Dan juga yang harus diingat, keberadaan Amerika dengan segala keunggulannya adalah hasil dari sejarah yang mereka buat telah lebih dari abad ke 18 (setelah mereka merdeka tahun 1700 sekian), artinya kita tertinggal sekitar dua abad (terhitung sejak kemerdekaan) dari Amerika untuk membangun negara kita. Jika Amerika saja masih tetap konstan memperlihatkan kemegahan Library of Congress dan budaya membacanya yang kuat, apakah mungkin kita disini malah mewacanakan hilangnya eksistensi sebuah perpustakaan?

Kondisi sosial ekonomi masyarakat juga ikut menyumbangkan peran disini. Ketika masih banyak masyarakat yang membutuhkan informasi dan tidak mampu untuk membeli buku di toko buku (karena alasan prioritas) apalagi untuk membeli gatget hanya untuk sebuah e-book,  maka, di situlah peran perpustakaan akan terus ada.

Tugas  perpustakaan selanjutnya adalah bagaimana menyebarkan informasi yang ada agar dapat dinikmati semua kalangan. Saat ini, banyak perpustakaan yang berpuas diri setelah melakukan pengadaan dan pengolahan koleksi. Kepuasan terjadi setelah sebuah koleksi telah tertata rapi di rak. Padahal, esensi perpustakaan sendiri adalah bagaimana menyebarluaskan koleksi yang ada agar dapat dimanfaatkan khalayak luas dan mengakarkan budaya membaca. Tentu pola pikir ini harus dirubah. Banyak perpustakaan yang belum dapat melakukan marketing perpustakaannya dengan baik sehingga masyakarat tidak merasakan manfaatnya, jadi bukan berarti eksistensi perpustakaan konvensional sudah tidak dibutuhkan, melainkan ketidakmampuan perpustakaan mempromosikan dirinya. Sebuah pekerjaan rumah yang begitu berat.

Selain itu, faktor lain yang saya rasa memiliki andil cukup besar adalah masalah psikologis dari pembaca itu sendiri. Sensasi memegang buku, merasakan aromanya, suara ketika lembar satu dan yang lain bergesekan, hingga pemandangan yang elok ketika susunan buku tersimpan rapi di rak rumah adalah sesuatu yang tak dapat dirasakan dan digantikan oleh koleksi digital. Kondisi seperti ini saya rasa akan tetap berlangsung hingga waktu yang akan lama, yang artinya perpustakaan konvensional pun akan tetap dibutuhkan.

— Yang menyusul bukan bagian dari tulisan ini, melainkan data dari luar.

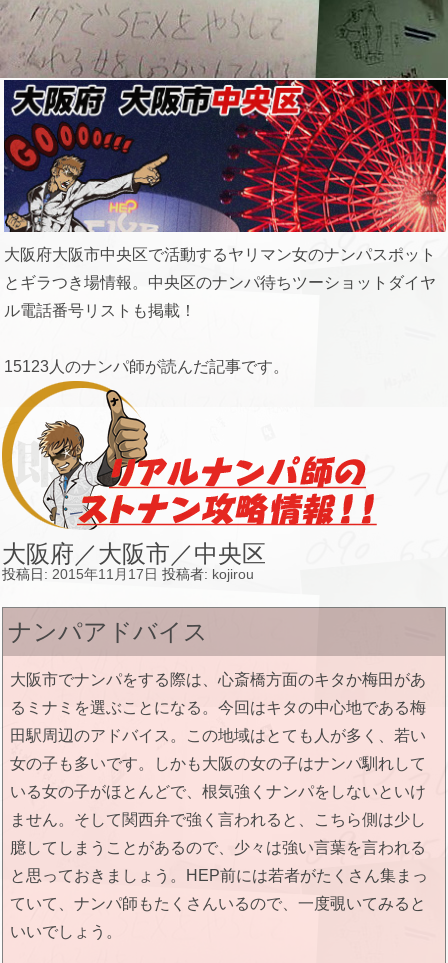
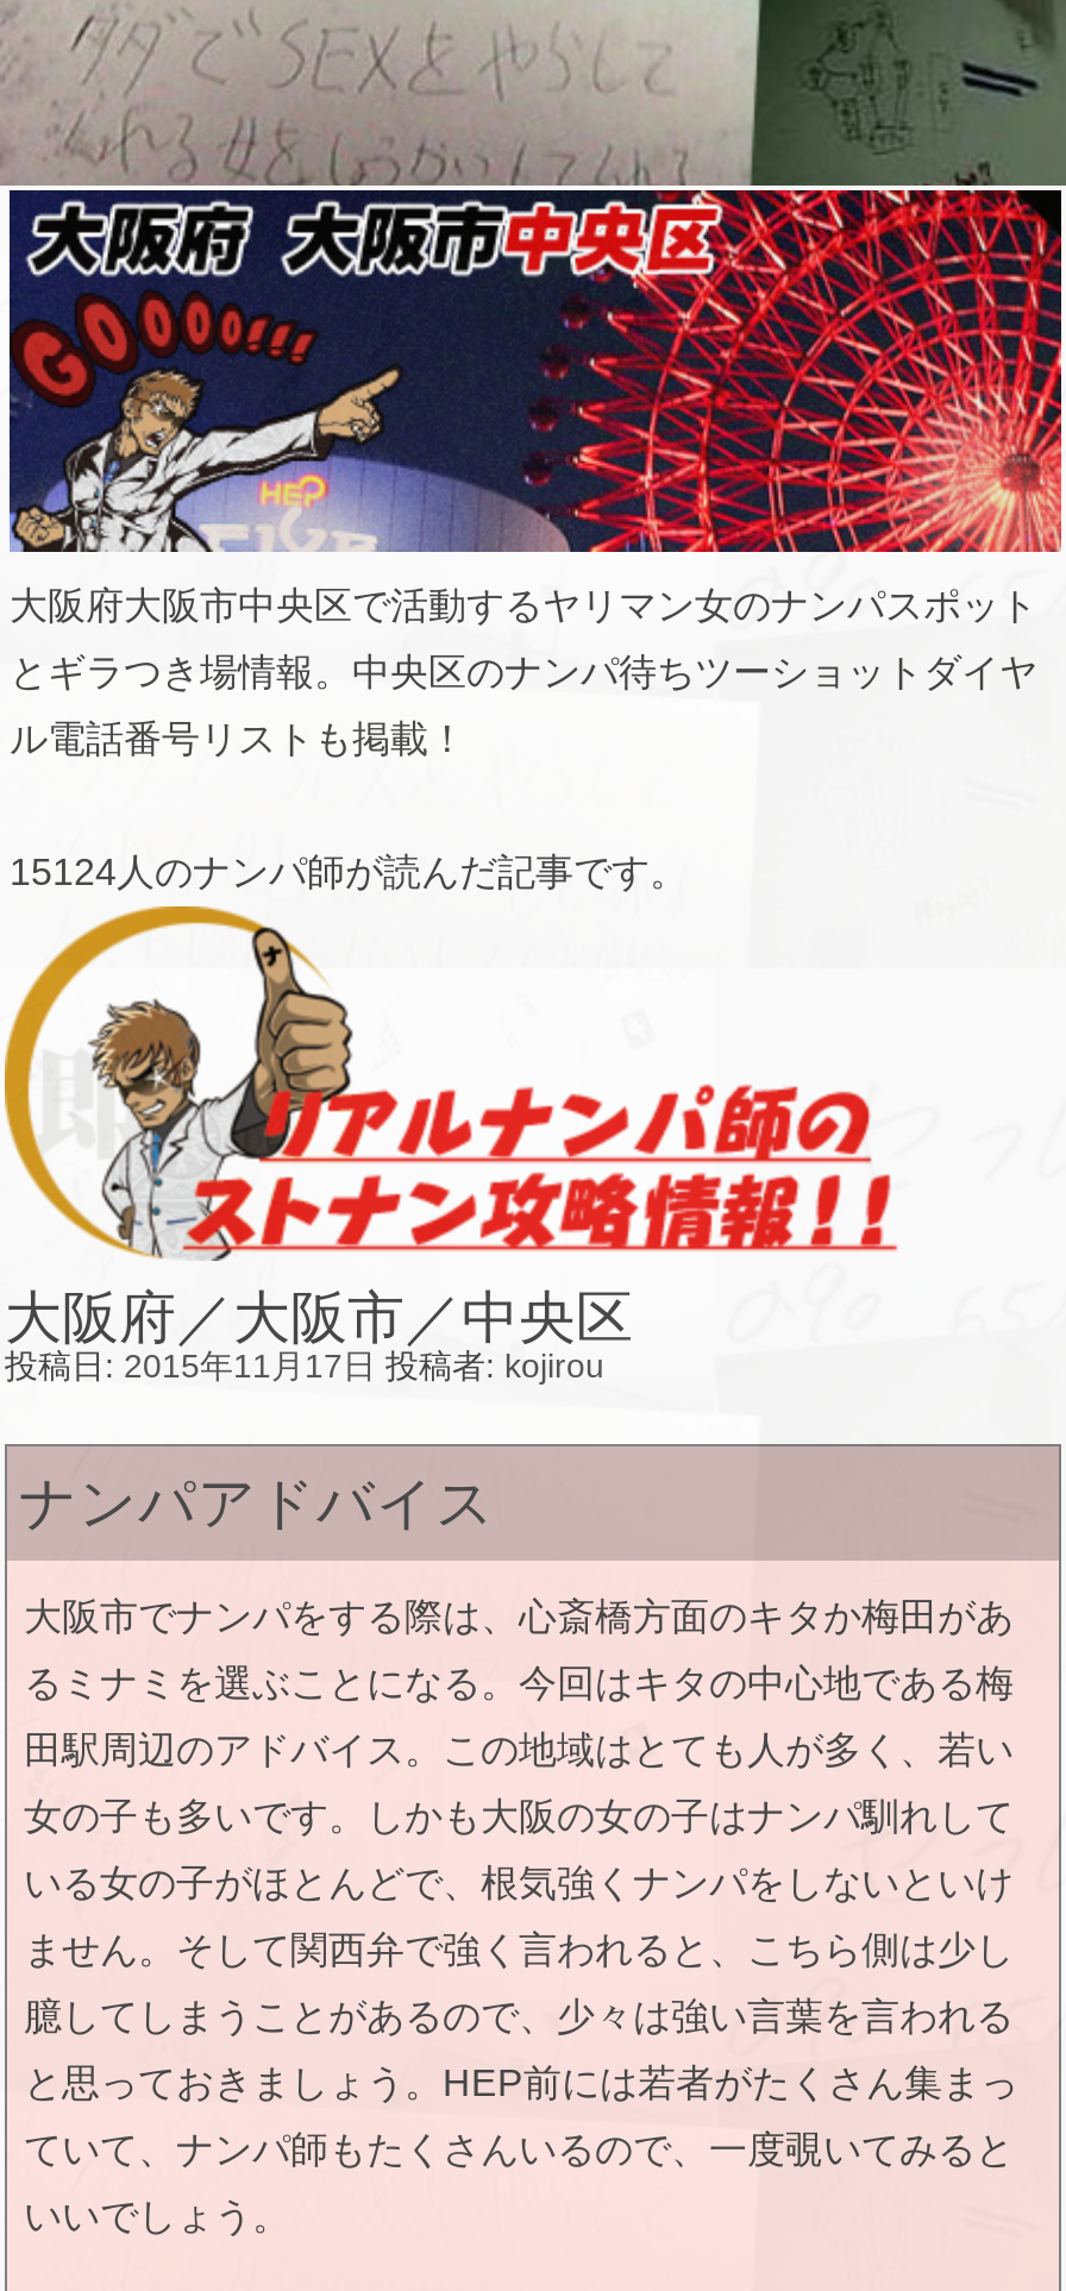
[4,358,289,376] 15123人のナンパ師が読んだ記事です。 -> [10,853,688,893] 15124人のナンパ師が読んだ記事です。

Penyesuaian diri untuk menghadapi era globalisasi seperti saat ini memang mutlak untuk sebuah perpustakaan. Pengertian perpustakaan yang telah saya jelaskan di atas tidaklah memiliki definisi rigid tentang koleksi yang hanya sebatas pada koleksi tercetak saja, perpustakaan pada umumnya meskipun masih konvensional biasanya tetap menyimpan koleksi berbentuk digital seperti koleksi CD, e-book, maupun koleksi digital lainnya. Ini disebut perpustakaan hibrida. Kembali pada bahasan awal tentang apakah perpustakaan konvensional akan hilang atau tidak di tengah gerusan teknologi -dengan berbagai alasan yang telah saya kemukakan ataupun yang alfa saya uraikan karena keterbatasan pengetahuan saya-, bagi saya hal ini tidak akan terjadi, setidaknya dalam waktu yang lama.